►

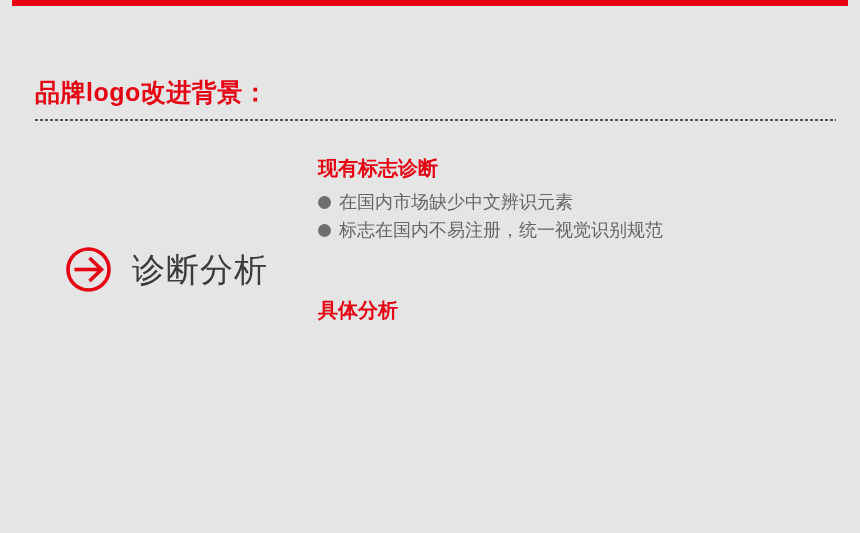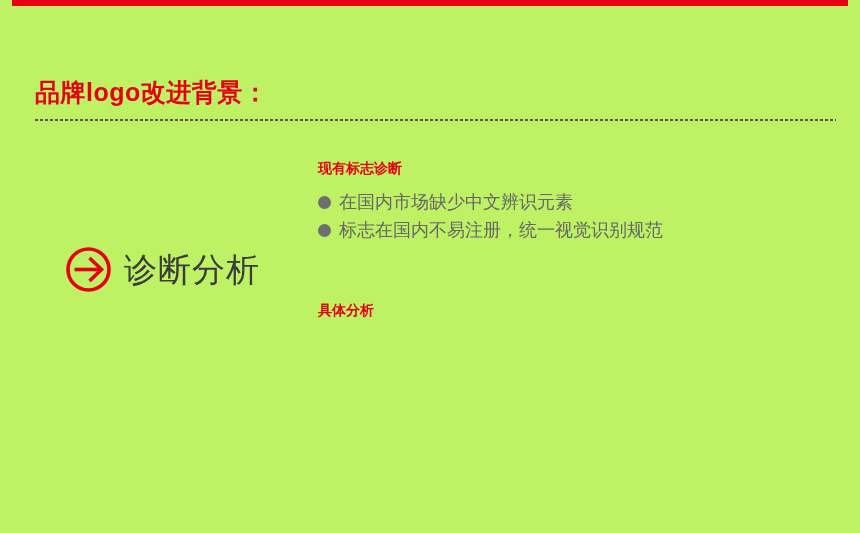--- a/index.html
+++ b/index.html
@@ -6,21 +6,21 @@
   html, body { background: #ffffff; }
   body {
     font-family: "Liberation Sans", "DejaVu Sans", sans-serif;
     width: 860px; height: 533px;
     position: relative;
     overflow: hidden;
   }
   .page {
     position: absolute; top: 0; left: 0;
     width: 860px; height: 533px;
-    background: #bef264;
+    background: #e5e5e5;
   }
   
   .top-accent-bar {
     position: absolute; top: 0; left: 12px; right: 12px;
     height: 6px;
     background: #e60012;
   }
   
   .page-title {
     position: absolute; left: 35px; top: 79px;
@@ -36,31 +36,31 @@
     width: 801px; height: 2px;
     background: repeating-linear-gradient(to right, #555555 0px, #555555 3px, transparent 3px, transparent 5px);
   }
   
   .diagnosis-group {
     position: absolute; left: 65px; top: 246px;
     display: flex; align-items: center;
   }
   .circle-arrow { width: 47px; height: 47px; display: block; }
   .diagnosis-label {
-    margin-left: 12px;
+    margin-left: 20px;
     font-size: 33px; line-height: 47px;
     font-weight: 500;
     color: #3b3b3b;
     letter-spacing: 1px;
     white-space: nowrap;
   }
   
   .section-heading {
     position: absolute; left: 318px;
-    font-size: 14px; line-height: 26px;
+    font-size: 20px; line-height: 26px;
     font-weight: 700;
     color: #e60012;
     white-space: nowrap;
   }
   .heading-diagnosis { top: 155px; }
   .heading-analysis  { top: 297px; }
 
   .bullet-list { position: absolute; left: 318px; top: 188px; text-align: right; }
   .bullet-row {
     display: flex; align-items: center;

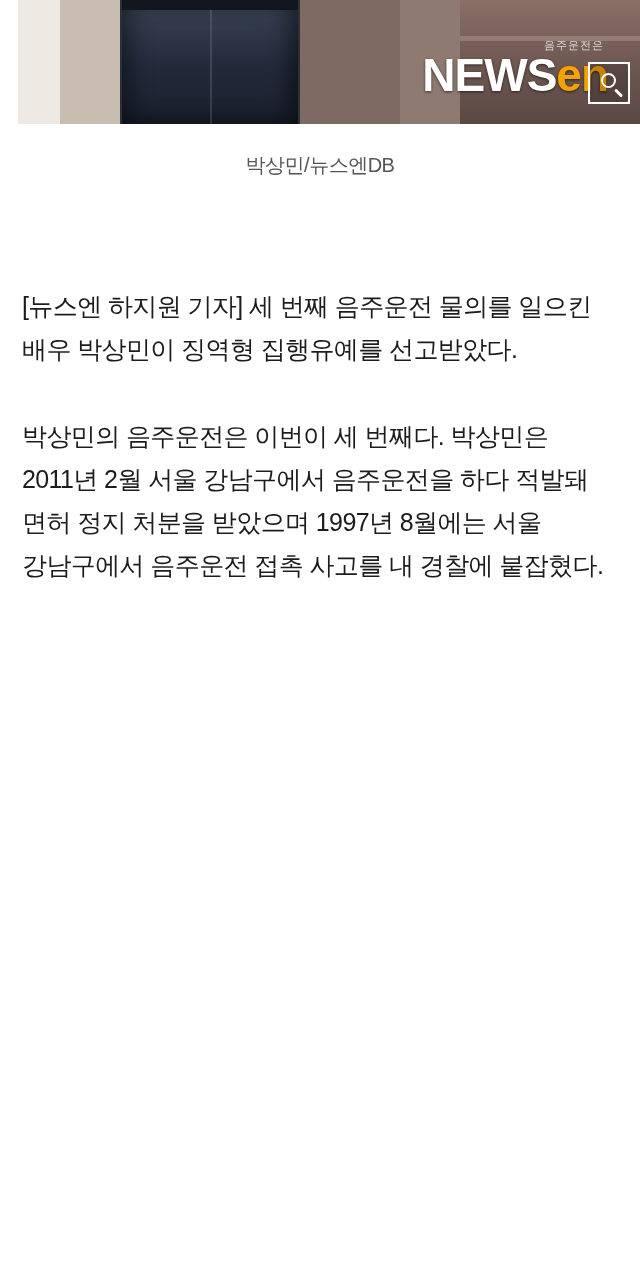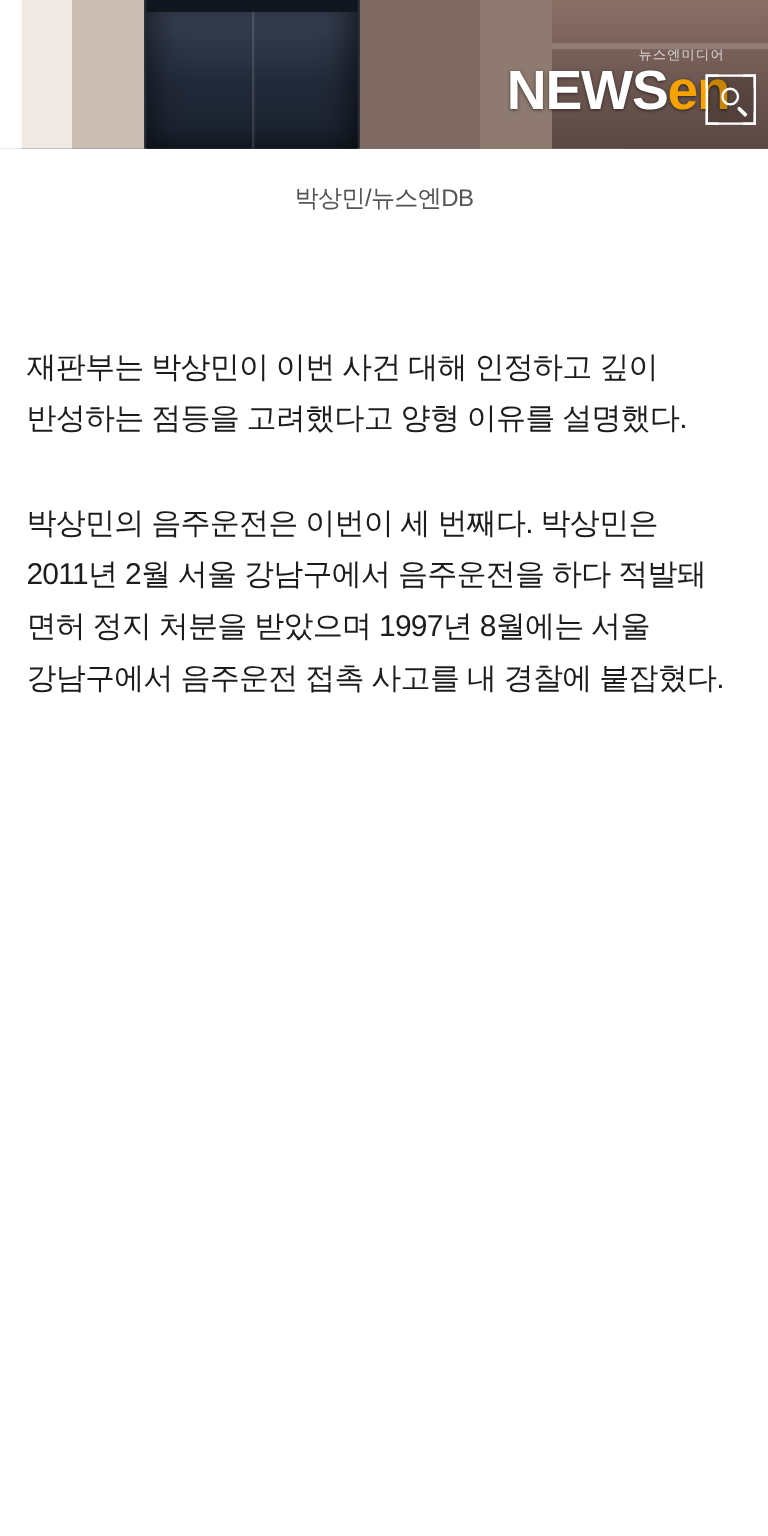--- a/index.html
+++ b/index.html
@@ -195,35 +195,35 @@
 <div class="page">
 
   <div class="photo">
     <div class="photo-bg"></div>
     <div class="photo-jeans"></div>
     <div class="photo-belt"></div>
     <div class="photo-wall-r"></div>
     <div class="photo-shelf"></div>
     <div class="photo-dark-left"></div>
 
-    <div class="watermark-sub">뉴스엔미디어</div>
+    <div class="watermark-sub">음주운전은</div>
     <div class="watermark">
       <span class="w-news">NEWS</span><span class="w-en">en</span>
     </div>
 
     <div class="zoom-btn">
       <span class="corner c-tl"></span>
       <span class="corner c-tr"></span>
       <span class="corner c-bl"></span>
       <span class="corner c-br"></span>
       <span class="glass"></span>
       <span class="handle"></span>
     </div>
   </div>
 
   <div class="caption">박상민/뉴스엔DB</div>
 
   <div class="article">
-    <p>재판부는 박상민이 이번 사건 대해 인정하고 깊이 반성하는 점등을 고려했다고 양형 이유를 설명했다.</p>
+    <p>[뉴스엔 하지원 기자] 세 번째 음주운전 물의를 일으킨 배우 박상민이 징역형 집행유예를 선고받았다.</p>
     <p>박상민의 음주운전은 이번이 세 번째다. 박상민은 2011년 2월 서울 강남구에서 음주운전을 하다 적발돼 면허 정지 처분을 받았으며 1997년 8월에는 서울 강남구에서 음주운전 접촉 사고를 내 경찰에 붙잡혔다.</p>
   </div>
 
 </div>
 
 </body></html>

◄

◆ Aim of the task ◆
Could the entries above be restated word for word, with the pictures left out?

◆ Solution ◆
--- a/index.html
+++ b/index.html
@@ -6,21 +6,21 @@
   html, body { background: #ffffff; }
   body {
     font-family: "Liberation Sans", "DejaVu Sans", sans-serif;
     width: 860px; height: 533px;
     position: relative;
     overflow: hidden;
   }
   .page {
     position: absolute; top: 0; left: 0;
     width: 860px; height: 533px;
-    background: #bef264;
+    background: #e5e5e5;
   }
   
   .top-accent-bar {
     position: absolute; top: 0; left: 12px; right: 12px;
     height: 6px;
     background: #e60012;
   }
   
   .page-title {
     position: absolute; left: 35px; top: 79px;
@@ -36,31 +36,31 @@
     width: 801px; height: 2px;
     background: repeating-linear-gradient(to right, #555555 0px, #555555 3px, transparent 3px, transparent 5px);
   }
   
   .diagnosis-group {
     position: absolute; left: 65px; top: 246px;
     display: flex; align-items: center;
   }
   .circle-arrow { width: 47px; height: 47px; display: block; }
   .diagnosis-label {
-    margin-left: 12px;
+    margin-left: 20px;
     font-size: 33px; line-height: 47px;
     font-weight: 500;
     color: #3b3b3b;
     letter-spacing: 1px;
     white-space: nowrap;
   }
   
   .section-heading {
     position: absolute; left: 318px;
-    font-size: 14px; line-height: 26px;
+    font-size: 20px; line-height: 26px;
     font-weight: 700;
     color: #e60012;
     white-space: nowrap;
   }
   .heading-diagnosis { top: 155px; }
   .heading-analysis  { top: 297px; }
 
   .bullet-list { position: absolute; left: 318px; top: 188px; text-align: right; }
   .bullet-row {
     display: flex; align-items: center;

--- a/index.html
+++ b/index.html
@@ -195,35 +195,35 @@
 <div class="page">
 
   <div class="photo">
     <div class="photo-bg"></div>
     <div class="photo-jeans"></div>
     <div class="photo-belt"></div>
     <div class="photo-wall-r"></div>
     <div class="photo-shelf"></div>
     <div class="photo-dark-left"></div>
 
-    <div class="watermark-sub">뉴스엔미디어</div>
+    <div class="watermark-sub">음주운전은</div>
     <div class="watermark">
       <span class="w-news">NEWS</span><span class="w-en">en</span>
     </div>
 
     <div class="zoom-btn">
       <span class="corner c-tl"></span>
       <span class="corner c-tr"></span>
       <span class="corner c-bl"></span>
       <span class="corner c-br"></span>
       <span class="glass"></span>
       <span class="handle"></span>
     </div>
   </div>
 
   <div class="caption">박상민/뉴스엔DB</div>
 
   <div class="article">
-    <p>재판부는 박상민이 이번 사건 대해 인정하고 깊이 반성하는 점등을 고려했다고 양형 이유를 설명했다.</p>
+    <p>[뉴스엔 하지원 기자] 세 번째 음주운전 물의를 일으킨 배우 박상민이 징역형 집행유예를 선고받았다.</p>
     <p>박상민의 음주운전은 이번이 세 번째다. 박상민은 2011년 2월 서울 강남구에서 음주운전을 하다 적발돼 면허 정지 처분을 받았으며 1997년 8월에는 서울 강남구에서 음주운전 접촉 사고를 내 경찰에 붙잡혔다.</p>
   </div>
 
 </div>
 
 </body></html>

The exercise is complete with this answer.